Verichains Weekly Security Digest | April 2023 Week 4
Recently, we have been hearing a lot about MEV bots and how they managed to make millions in price arbitrage. In this week’s digest, we will cover the basics of MEV bots, what they are, who uses them, and how they make money.
What are MEV bots?
Traders from both TradFi and DeFi are very familiar with automated arbitrage trading, an algorithm spotting price discrepancy between exchanges to then buy low and sell high, making a profit from the differences. Particularly, in the DeFi market where price volatility is high and trading occurs 24/7, these bots are deployed at a larger scale with more avenues to generate profits.
These are called MEV or Maximal Extractable Value bots, designed to maximize profits within the public blockchain they are operating in.
There are 2 main demographics who deploy and profit from MEV bots in public blockchains.
Validators: Essentially, validators are responsible for verifying transactions and creating new blocks in the blockchain. Hence they have the ability to prioritize transactions that generate higher fees or MEV rewards or create opportunities for themselves or their affiliated bots to capture value. Additionally, they may delay validation of certain transactions, creating additional MEV opportunities for bots.
Searchers: An individual on the network who uses complex algorithms to find profitable MEV opportunities and has bots that automatically send these transactions to the network. They are not validators, but they pay high gas fees to validators to increase the chances of their transactions being included in a block.
Together, they deployed MEV bots to execute various profit-maximizing techniques such as:
Front-running: MEV bots will detect profitable pending transactions and execute similar transactions ahead of others, enabling them to benefit from price movements or other opportunities before others in the queue.
Sandwich Attack: MEV bot places orders before and after a pending transaction to profit from the resulting price movements. For instance, if a large buy order causes the price to increase, the bot can buy low and sell high by placing a buy order before the trader's transaction and a sell order after it.
Liquidation: MEV bots exploit liquidation opportunities by monitoring situations where assets are sold to repay loans. For example, if a trader's assets fall below a certain threshold and their loan is liquidated, the bot can buy these assets at a discount.
Profit from these bots can be lucrative. In April 2023 alone, MEV bots generated approximately $7.4 million in profits on the Ethereum blockchain, with sandwich attacks being the most prominent technique according to EigenPhi.
Why should exchanges be concern?
Short-term gains for these bots often translate to long-term business risk for exchanges as the methods they deploy to generate profit often come at the cost of retail investors who could not compete with the bot's efficiency and capabilities, discouraging them from further participation.
Once retail investors are driven away, trading volumes will go down, and the bots will move on to other opportunities, leaving the exchange with little to no users, raising the incentive for exchanges to set up guard rails against MEV bots.

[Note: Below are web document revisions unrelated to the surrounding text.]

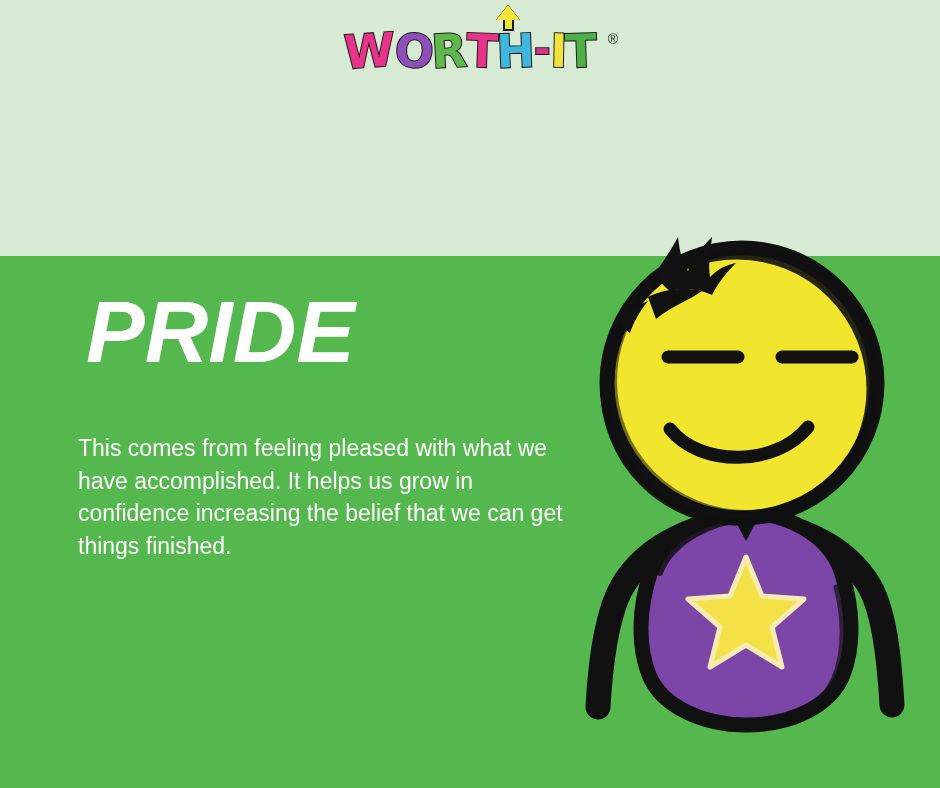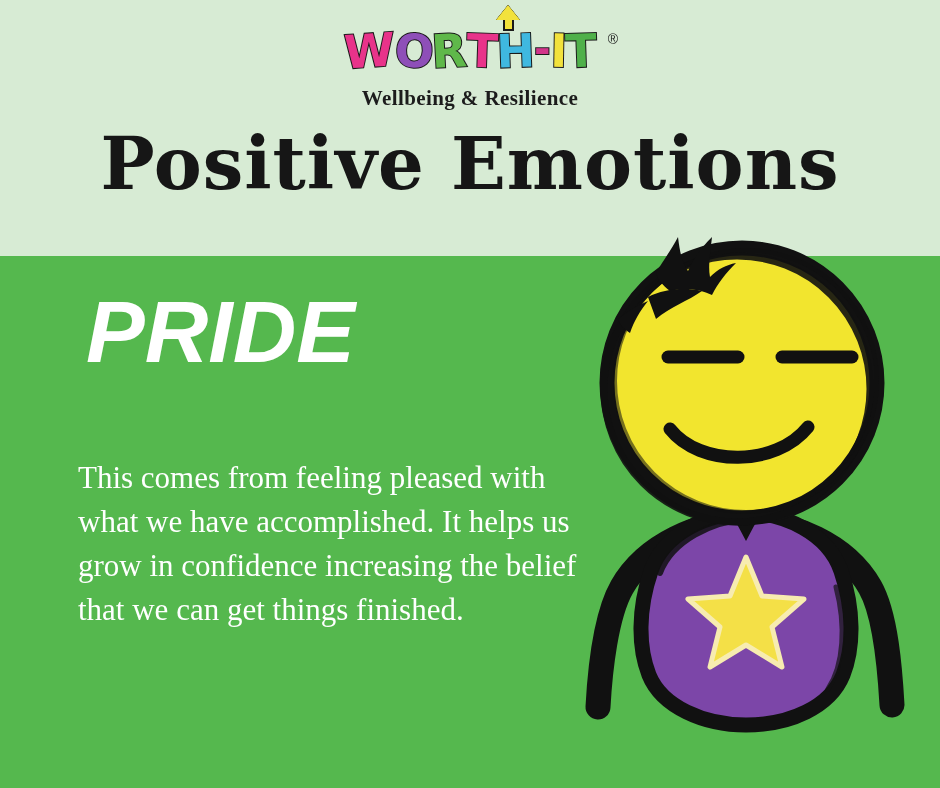--- a/index.html
+++ b/index.html
@@ -167,7 +167,6 @@
       </span>
       <span class="logo-reg">®</span>
     </div>
-    <div class="logo-tagline">Wellbeing &amp; Resilience</div>
   </div>
 
   <div class="headline">Positive Emotions</div>

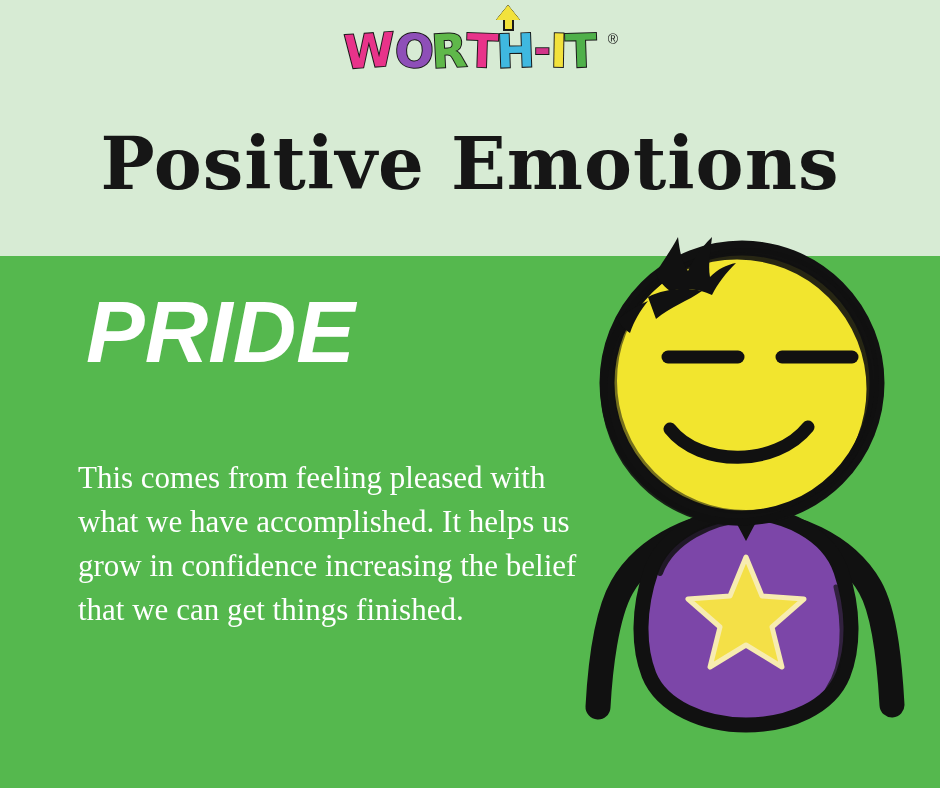--- a/index.html
+++ b/index.html
@@ -169,7 +169,6 @@
     </div>
   </div>
 
-  <div class="headline">Positive Emotions</div>
 
   <div class="emotion-name">PRIDE</div>
 

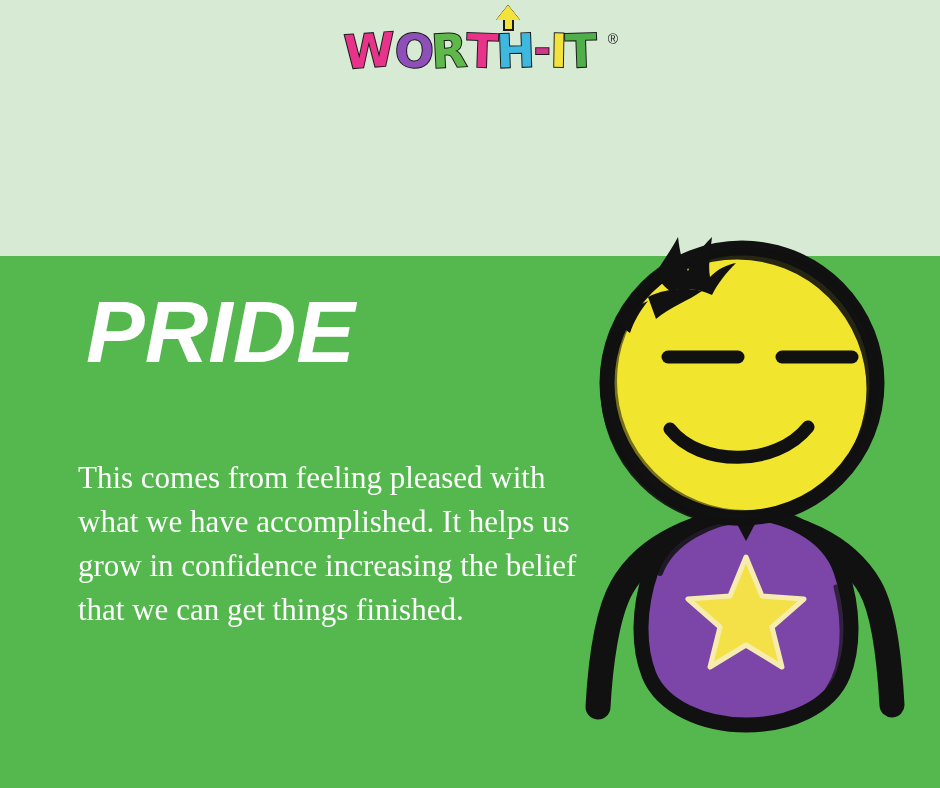--- a/index.html
+++ b/index.html
@@ -133,10 +133,10 @@
   .description {
     position: absolute;
     left: 78px;
-    top: 456px;
+    top: 432px;
     width: 500px;
-    font-family: Liberation Serif, serif;
-    font-size: 31px;
+    font-family: Liberation Sans, sans-serif;
+    font-size: 23px;
     line-height: 1.42;
     color: #ffffff;
   }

For retail investors, being knowledgeable about MEV bots could better serve to inform risk-adjusted trading strategies and the selection of which exchange to trade on.
Last Week’s Incidents
🚨Project: BeatGen
⛓️Chain: BSC
💥Type: Business Logic Flaw
💸Loss amount: $14,000
Last week, a blockchain-based music platform called BeatGen was hacked for $14,000. The incident was caused by a function called "convertUsdBalanceDecimalToTokenDecimal()" in the oracle.sol file. It mistakenly increased the "amountTokenDecimal" variable due to a reduction in the "balanceStableToken" denominator caused by a flash loan. The project has yet to address the hack on its social media.
🚨Project: OceanLife
⛓️Chain: BSC
💥Type: Reflection Token
💸Loss amount: $10,500
A project called OceanLife was hacked for $10,500. The hacker was able to increase the balance of the pool by calling the _reflectFee function when transferring $OLIFE, which reduced the total amount of _tTotal. As a result, the hacker could withdraw a significant amount of $WBNB from the pool by calling the swap function directly after accumulating the increased balance. The project’s social media last update was in 2021 and its website is no longer available.
🚨Project: Tales of Elleria
⛓️Chain: Arbitrum
💥Type: Stake Exploit
💸Loss amount: $270,000
The largest hack last week occurred on a Web3 game called Tales of Elleria, losing $270,000. The attacker used the wallet address Oxf2cbF39e7668EbB113f2C609BBd6eA1dFCe5d376 to perform several small-sum deposits. By manipulating the Single-Sided Staking feature, the attacker was able to inflate their account's SELM balance. Next, the attacker removed the initial batch of $ELM tokens from the game and sold them into the Liquidity Pool. Finally, the attacker drained the entire Liquidity Pool, resulting in a complete depletion of its funds. The game developers are currently patching the vulnerability and are looking into compensation methods.